ABOUT THIS EXERCISE
Shown below are entries with pictures; the line with "[70,144,390,167] [70,213,223,233] Windows" through the line with "[312,1137,343,1144] voce ->" is the span to retype exactly, and the pictures stay out.

(INPUT DATA begins)

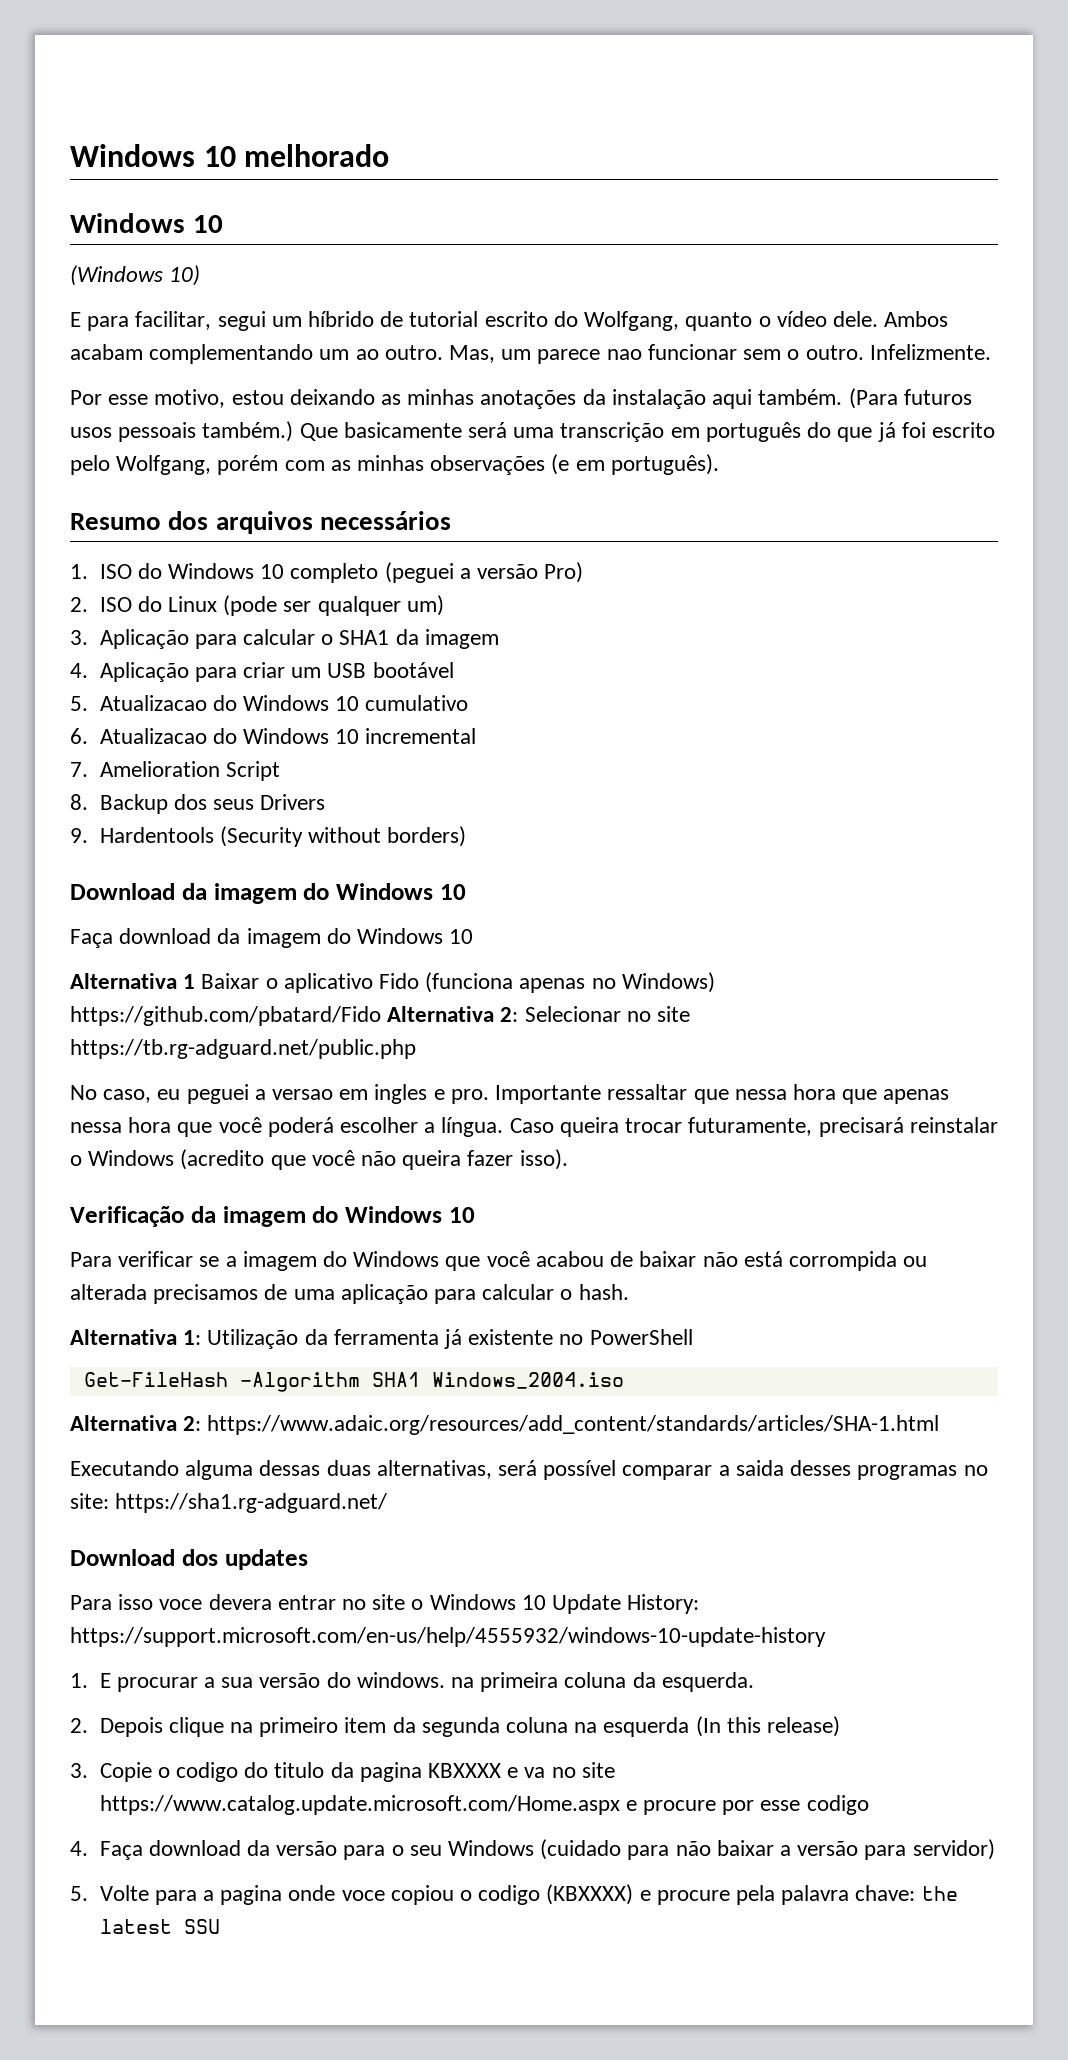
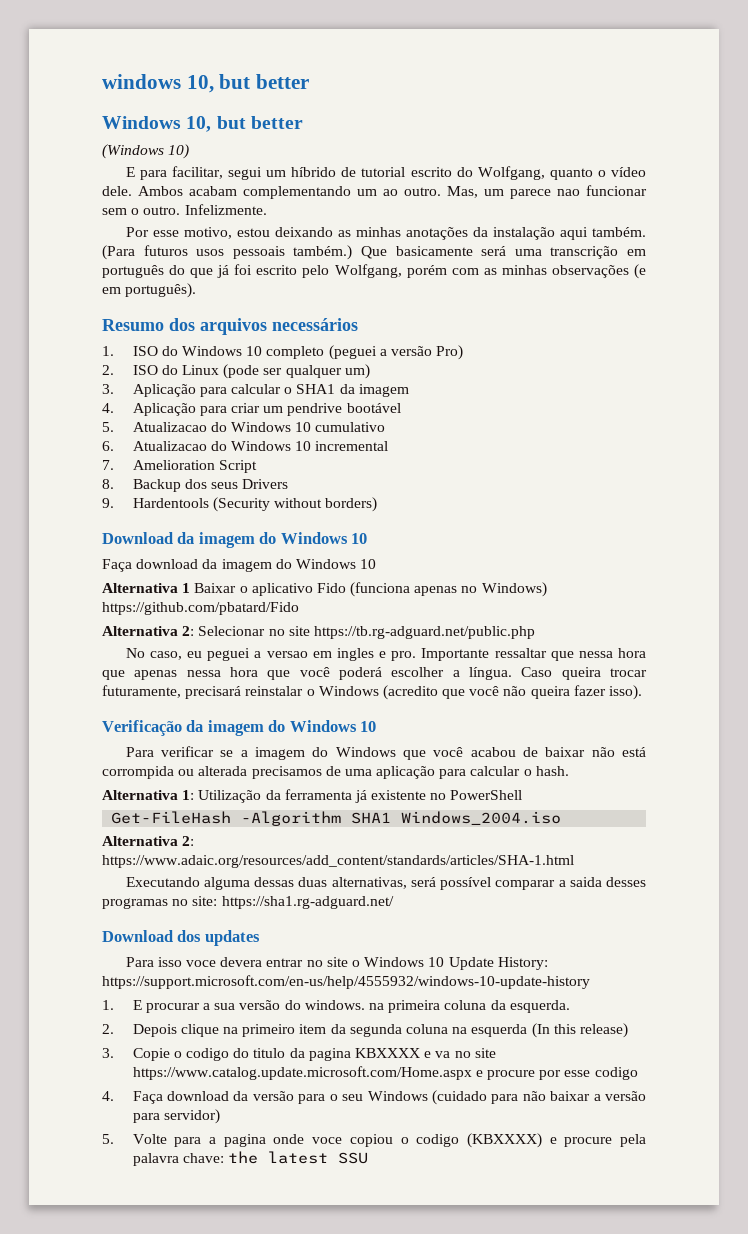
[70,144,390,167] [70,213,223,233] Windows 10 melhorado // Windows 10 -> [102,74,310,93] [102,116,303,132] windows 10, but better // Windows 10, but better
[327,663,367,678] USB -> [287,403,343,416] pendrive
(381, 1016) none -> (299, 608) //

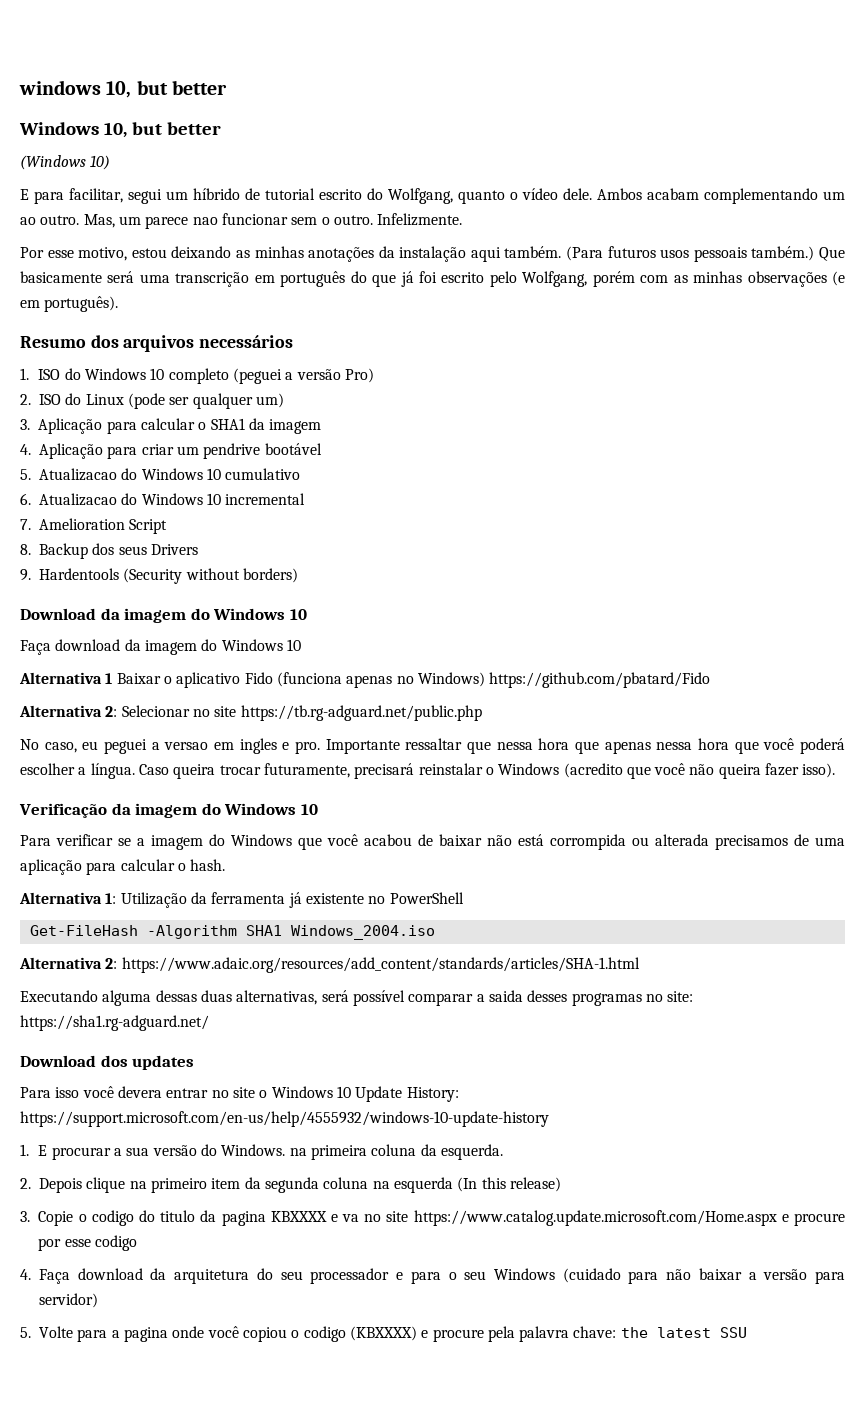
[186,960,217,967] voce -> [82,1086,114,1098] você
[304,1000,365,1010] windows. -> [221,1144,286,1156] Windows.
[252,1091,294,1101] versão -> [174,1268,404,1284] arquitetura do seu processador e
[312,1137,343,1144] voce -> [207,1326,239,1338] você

(INPUT DATA ends)
(INPUT DATA begins)

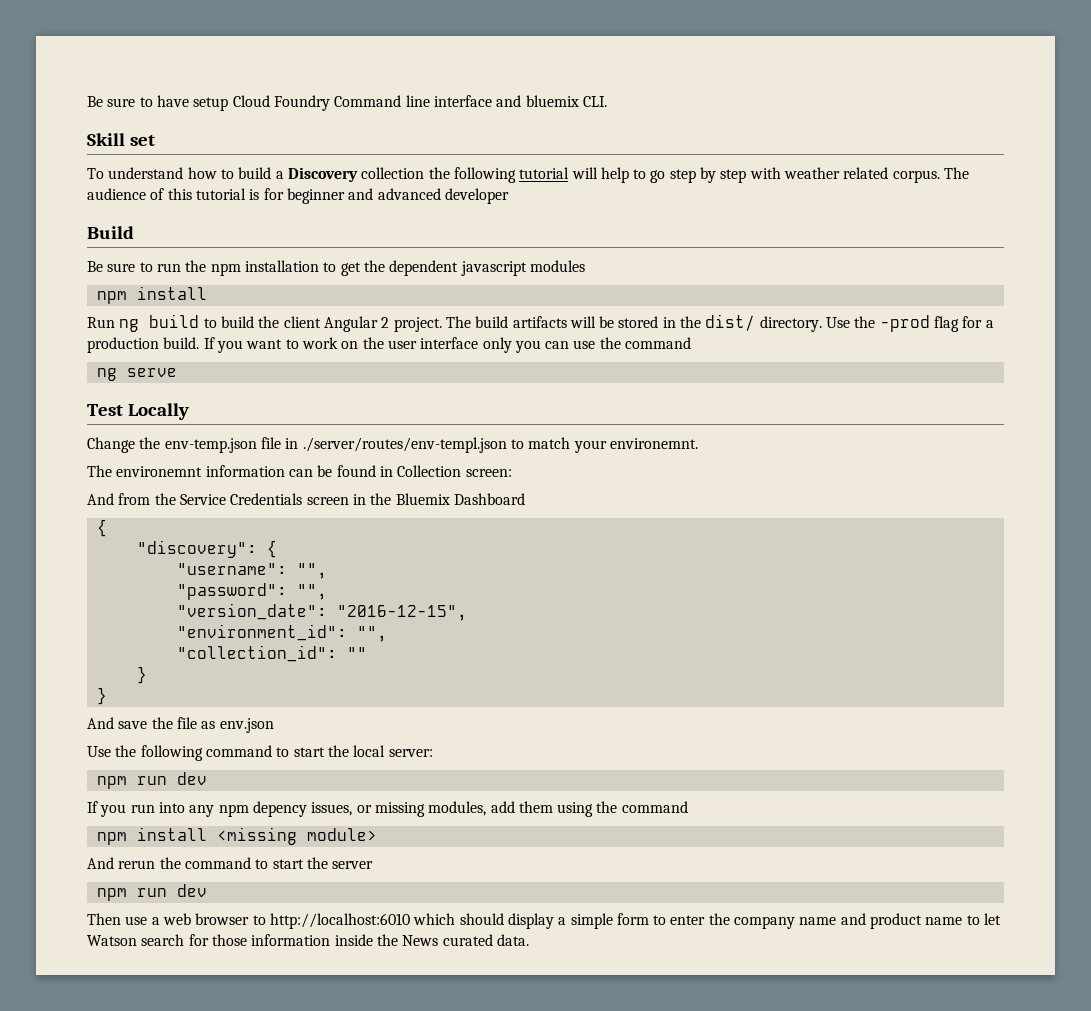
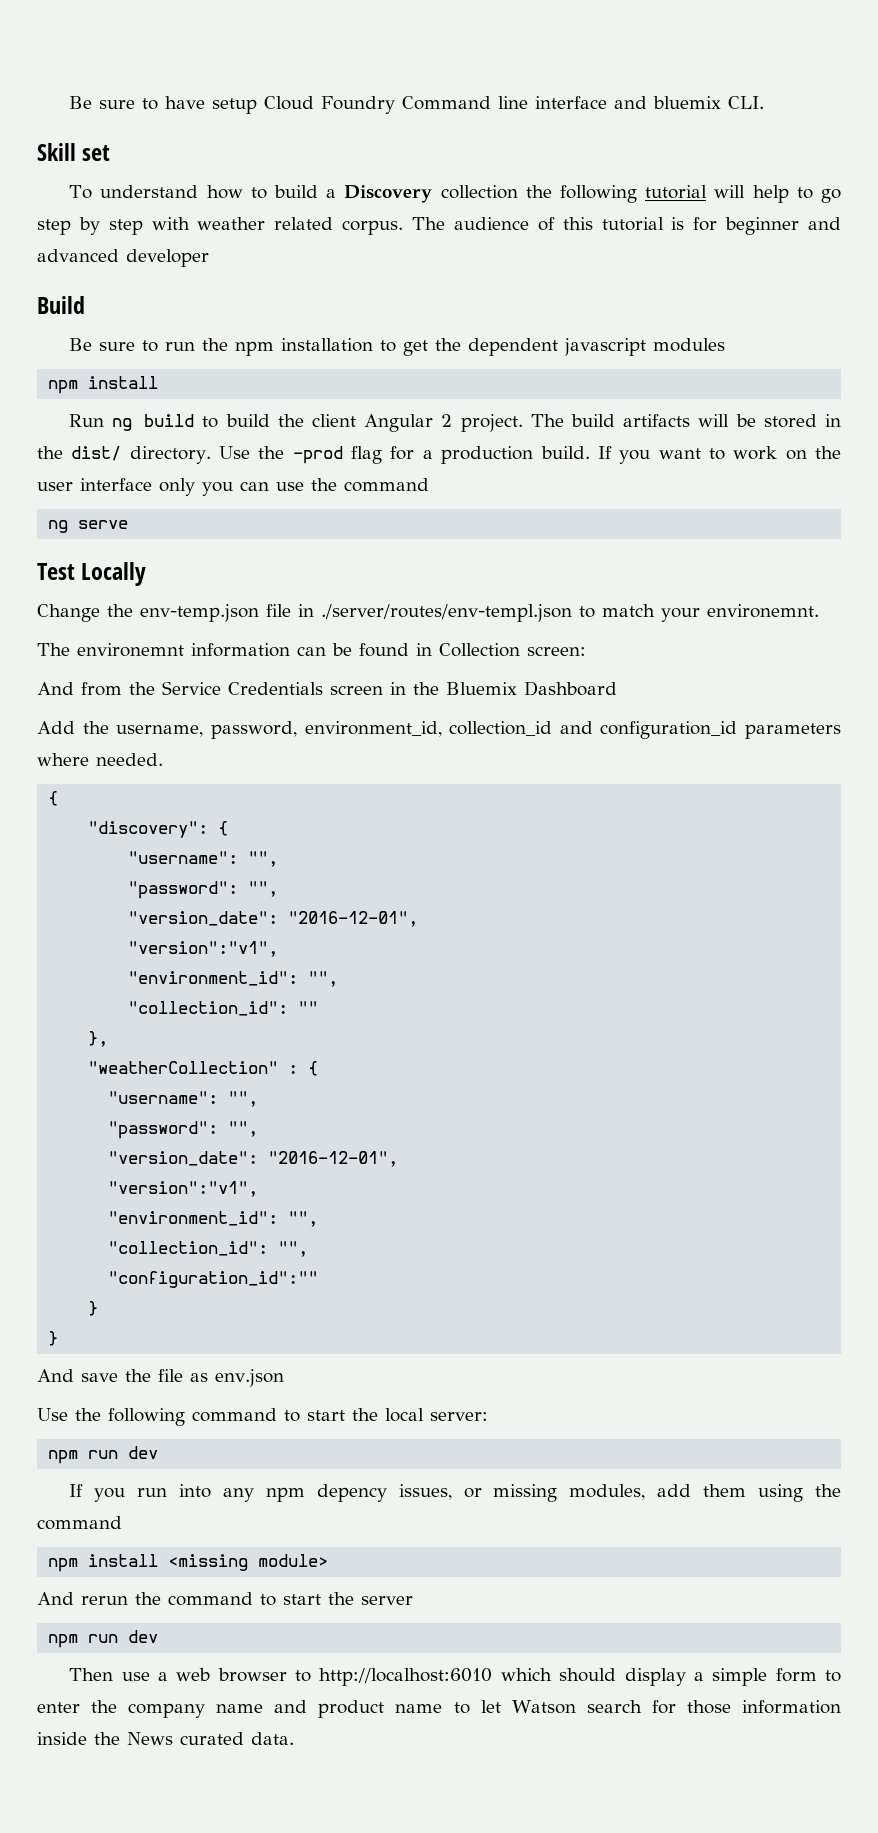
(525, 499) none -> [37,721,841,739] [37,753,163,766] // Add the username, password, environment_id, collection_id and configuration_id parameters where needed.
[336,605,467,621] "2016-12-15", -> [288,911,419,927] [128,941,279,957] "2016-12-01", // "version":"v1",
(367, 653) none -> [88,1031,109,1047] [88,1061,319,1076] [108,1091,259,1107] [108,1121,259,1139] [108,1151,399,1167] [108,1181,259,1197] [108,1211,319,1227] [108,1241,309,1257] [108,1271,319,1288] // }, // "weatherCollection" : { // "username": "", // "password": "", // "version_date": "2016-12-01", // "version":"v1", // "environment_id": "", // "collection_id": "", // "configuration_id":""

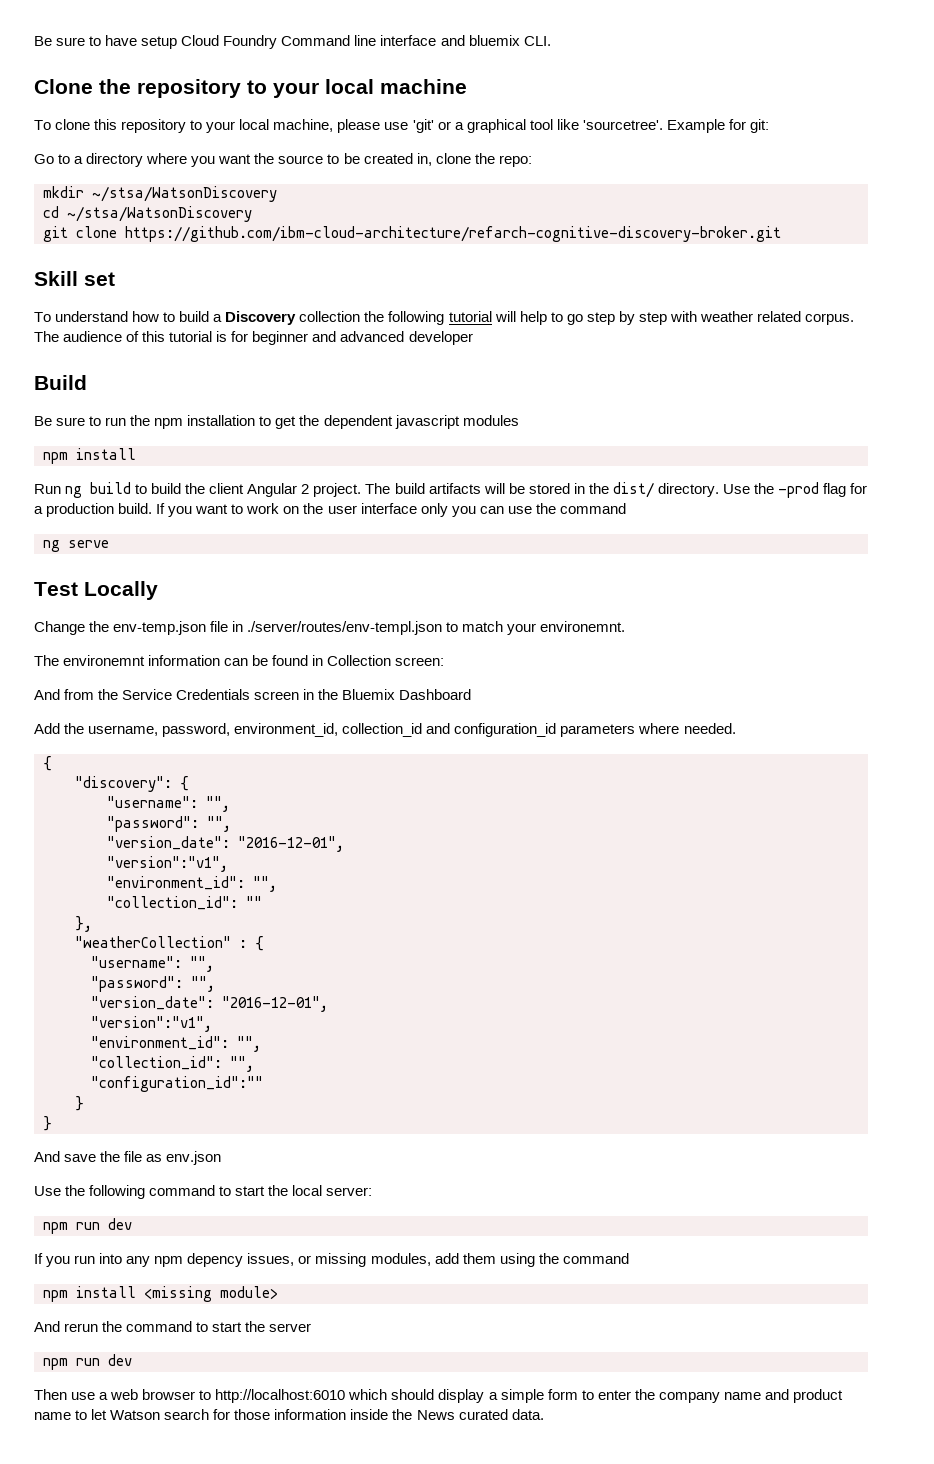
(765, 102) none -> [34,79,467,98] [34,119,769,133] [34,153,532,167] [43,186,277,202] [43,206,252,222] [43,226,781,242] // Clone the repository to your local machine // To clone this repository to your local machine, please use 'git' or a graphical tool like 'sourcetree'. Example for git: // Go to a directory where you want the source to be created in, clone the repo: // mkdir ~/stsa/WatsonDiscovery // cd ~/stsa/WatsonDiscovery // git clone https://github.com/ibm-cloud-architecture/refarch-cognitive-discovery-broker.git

(INPUT DATA ends)

SOLUTION FOR THIS EXERCISE
[70,144,390,167] [70,213,223,233] Windows 10 melhorado // Windows 10 -> [102,74,310,93] [102,116,303,132] windows 10, but better // Windows 10, but better
[327,663,367,678] USB -> [287,403,343,416] pendrive
(381, 1016) none -> (299, 608) //

[186,960,217,967] voce -> [82,1086,114,1098] você
[304,1000,365,1010] windows. -> [221,1144,286,1156] Windows.
[252,1091,294,1101] versão -> [174,1268,404,1284] arquitetura do seu processador e
[312,1137,343,1144] voce -> [207,1326,239,1338] você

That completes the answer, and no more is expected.